[Opening Dataset records section]

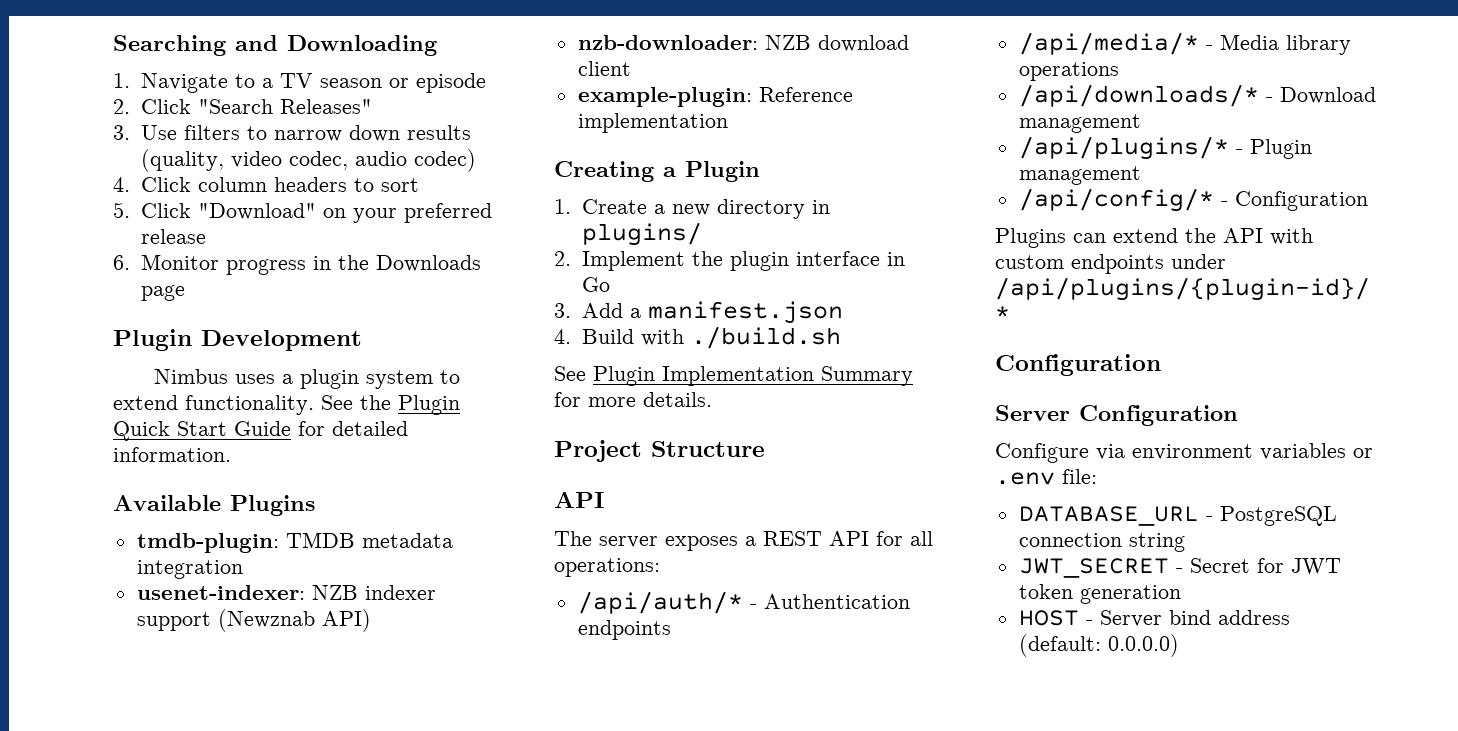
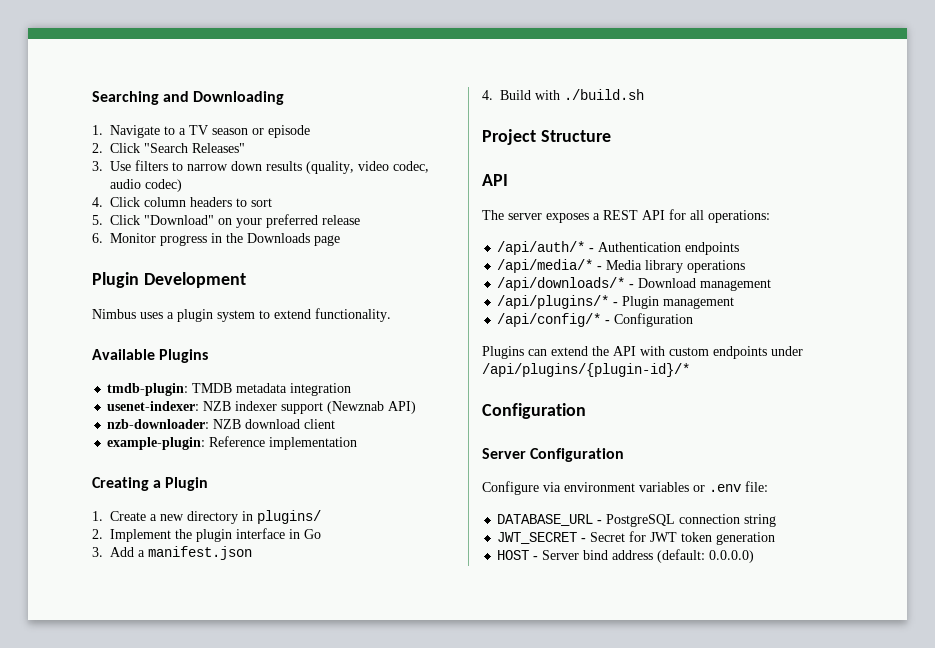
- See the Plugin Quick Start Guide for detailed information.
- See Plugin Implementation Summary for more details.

[Closing Dataset records section]
[Opening Dataset records section]

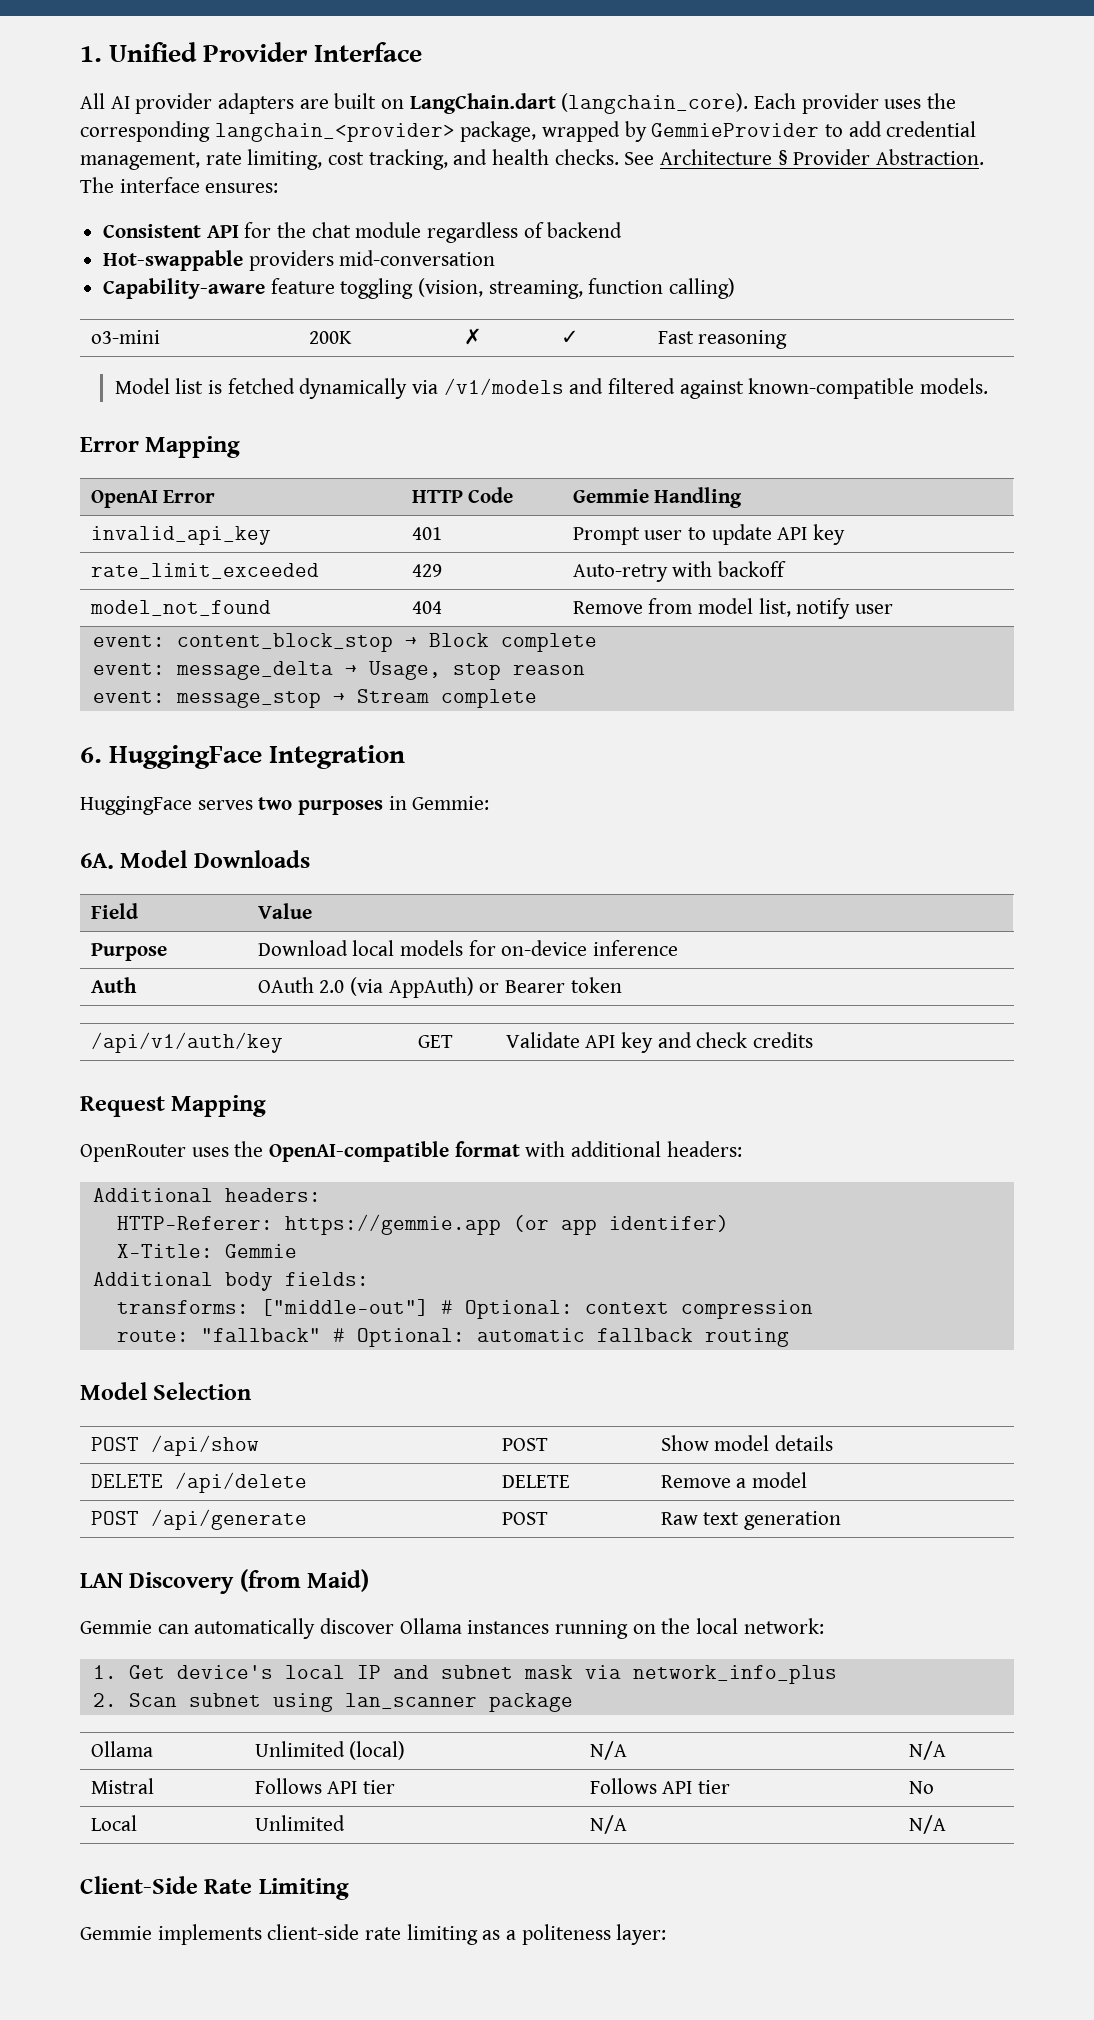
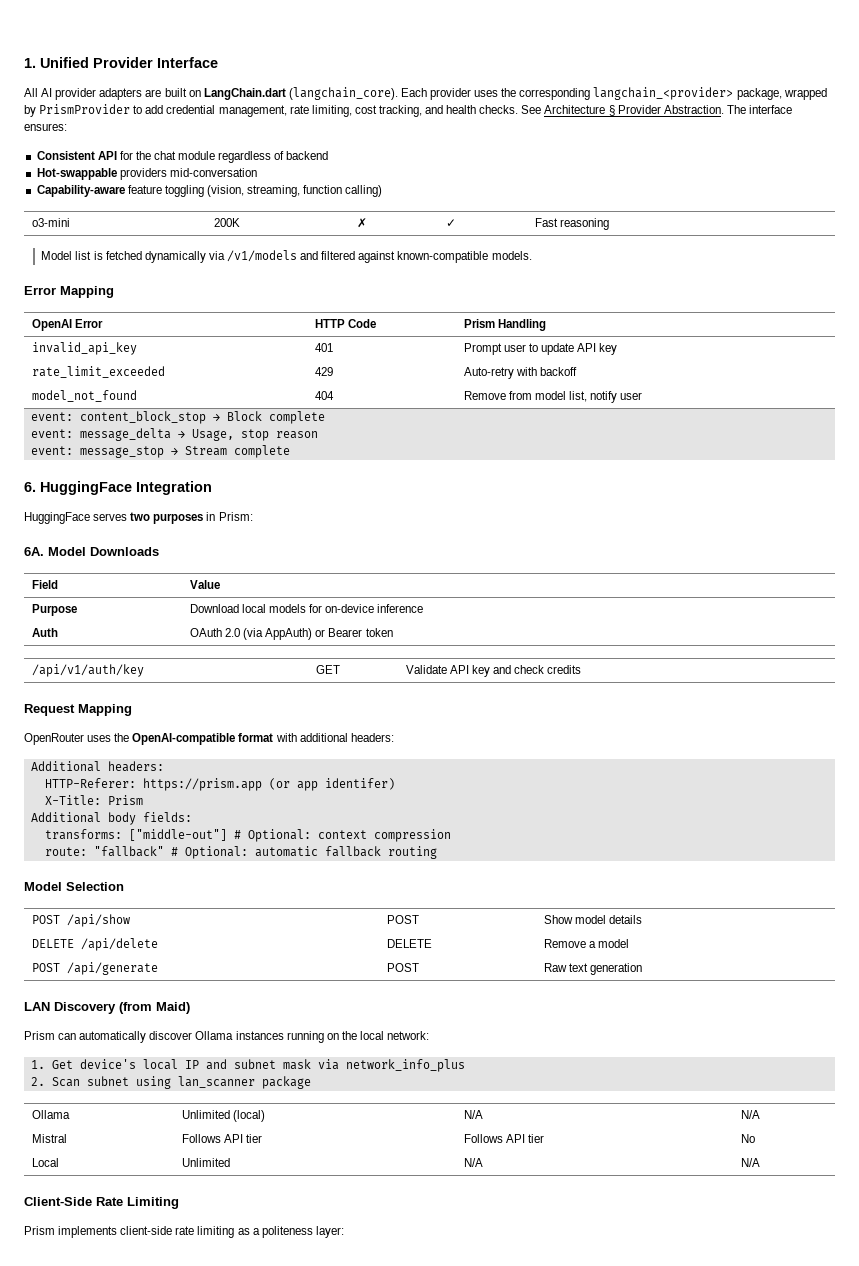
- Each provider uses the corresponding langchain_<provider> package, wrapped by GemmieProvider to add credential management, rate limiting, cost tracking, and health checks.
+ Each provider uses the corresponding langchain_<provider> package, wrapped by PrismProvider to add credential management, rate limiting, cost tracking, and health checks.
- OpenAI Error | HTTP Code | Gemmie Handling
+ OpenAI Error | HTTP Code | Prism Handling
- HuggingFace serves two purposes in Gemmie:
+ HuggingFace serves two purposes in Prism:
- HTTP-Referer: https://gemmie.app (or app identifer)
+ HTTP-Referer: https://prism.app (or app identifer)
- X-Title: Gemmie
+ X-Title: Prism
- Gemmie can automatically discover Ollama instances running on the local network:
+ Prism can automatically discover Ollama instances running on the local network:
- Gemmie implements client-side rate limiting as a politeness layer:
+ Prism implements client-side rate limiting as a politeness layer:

[Closing Dataset records section]

▸ **Your objective**:
Working down the entries above, count each line in which "wrapped" occurs, and state only the resulting number.

▸ **Result of this exercise**:
2